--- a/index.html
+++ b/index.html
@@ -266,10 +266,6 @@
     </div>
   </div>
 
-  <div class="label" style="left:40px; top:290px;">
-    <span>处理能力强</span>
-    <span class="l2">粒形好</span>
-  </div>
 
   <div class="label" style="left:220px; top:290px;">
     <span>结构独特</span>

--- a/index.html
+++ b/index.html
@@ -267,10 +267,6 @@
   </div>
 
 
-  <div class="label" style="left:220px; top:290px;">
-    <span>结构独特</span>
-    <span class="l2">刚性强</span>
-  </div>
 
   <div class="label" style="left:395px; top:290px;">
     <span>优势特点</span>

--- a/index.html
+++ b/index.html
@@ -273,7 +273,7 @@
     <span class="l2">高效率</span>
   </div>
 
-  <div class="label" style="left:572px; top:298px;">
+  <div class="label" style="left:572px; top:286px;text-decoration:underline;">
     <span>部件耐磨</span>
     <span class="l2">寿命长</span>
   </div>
==============================
- Work request -
With no word changed, write the entries out once more.

- Response below -
--- a/index.html
+++ b/index.html
@@ -266,10 +266,6 @@
     </div>
   </div>
 
-  <div class="label" style="left:40px; top:290px;">
-    <span>处理能力强</span>
-    <span class="l2">粒形好</span>
-  </div>
 
   <div class="label" style="left:220px; top:290px;">
     <span>结构独特</span>

--- a/index.html
+++ b/index.html
@@ -267,10 +267,6 @@
   </div>
 
 
-  <div class="label" style="left:220px; top:290px;">
-    <span>结构独特</span>
-    <span class="l2">刚性强</span>
-  </div>
 
   <div class="label" style="left:395px; top:290px;">
     <span>优势特点</span>

--- a/index.html
+++ b/index.html
@@ -273,7 +273,7 @@
     <span class="l2">高效率</span>
   </div>
 
-  <div class="label" style="left:572px; top:298px;">
+  <div class="label" style="left:572px; top:286px;text-decoration:underline;">
     <span>部件耐磨</span>
     <span class="l2">寿命长</span>
   </div>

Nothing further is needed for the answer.